Bruno Le Maire voit des évolutions sur le positionnement de Joe Biden sur la “taxe Google”

Bruno Le Maire, voit un changement d’attitude positif aux États-Unis avec la future administration de Joe Biden dans le différend visant à établir une taxation internationale des grandes entreprises numériques, ce qui pourrait ouvrir la voie à un accord sur la “taxe Google”.

Dans une interview accordée mercredi à BFM Business, Bruno Le Maire a salué la nomination de la nouvelle secrétaire au Trésor américain Yanet Yellen, qui a ouvert la porte à la création d’une taxe sur les entreprises numériques qui contribuerait à augmenter les recettes fiscales.

C’est un véritable changement dans le traitement des géants du numérique.

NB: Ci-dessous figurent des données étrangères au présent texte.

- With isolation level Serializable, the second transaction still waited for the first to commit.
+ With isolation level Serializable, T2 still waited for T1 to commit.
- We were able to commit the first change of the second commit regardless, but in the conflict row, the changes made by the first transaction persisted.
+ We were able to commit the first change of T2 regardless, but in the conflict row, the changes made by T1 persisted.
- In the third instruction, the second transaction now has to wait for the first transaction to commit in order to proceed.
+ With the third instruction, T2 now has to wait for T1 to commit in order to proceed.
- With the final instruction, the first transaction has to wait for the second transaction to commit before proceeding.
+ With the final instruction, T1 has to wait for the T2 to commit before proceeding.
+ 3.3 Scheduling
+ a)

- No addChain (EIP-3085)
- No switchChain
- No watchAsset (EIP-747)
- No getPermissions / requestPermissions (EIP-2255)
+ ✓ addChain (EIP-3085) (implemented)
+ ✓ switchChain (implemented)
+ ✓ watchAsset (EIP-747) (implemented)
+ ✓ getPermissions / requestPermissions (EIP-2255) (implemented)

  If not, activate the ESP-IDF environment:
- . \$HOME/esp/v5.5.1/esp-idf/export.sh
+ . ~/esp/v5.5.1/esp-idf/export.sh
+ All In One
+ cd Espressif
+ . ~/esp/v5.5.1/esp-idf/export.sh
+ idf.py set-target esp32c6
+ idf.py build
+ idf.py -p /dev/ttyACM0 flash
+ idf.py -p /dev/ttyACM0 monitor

C’est une bonne nouvelle“, a déclaré le ministre de l’économie, qui a néanmoins voulu rester prudent quant à la portée des propos de Mme Yellen.

Il a rappelé qu’à l’heure actuelle, les négociations internationales visant à établir un système d’enregistrement de ces entreprises, qui se déroulent à l’Organisation de coopération et de développement économiques (OCDE), “ne sont bloquées que par les États-Unis.”

Si le futur gouvernement Biden devait lever ce veto“, a-t-il ajouté, “il y aurait un accord international, ce que lui et le président français Emmanuel Macron ont toujours voulu.”

La France a été parmi les pionniers de la création de sa propre taxe nationale sur les multinationales du numérique, une politique que d’autres pays européens suivent de plus en plus.

A la question de savoir pourquoi il n’avais pas suspendu la perception de cette taxe pour attendre l’arrivée de la nouvelle administration à Washington, le ministre français a répondu : “Je n’ai jamais cru que céder aux Etats-Unis est une bonne façon de négocier“.

Quant au fait que les nouvelles autorités américaines souhaitent que l’Union européenne soit à leurs côtés dans la lutte économique avec la Chine, Bruno Le Maire a souligné que “les Européens ont leurs propres intérêts“, se refusant ainsi de prendre position entre ces deux géants et d’ajouter que “Le défi pour l’Europe au XXIe siècle est de se présenter comme une puissance souveraine“.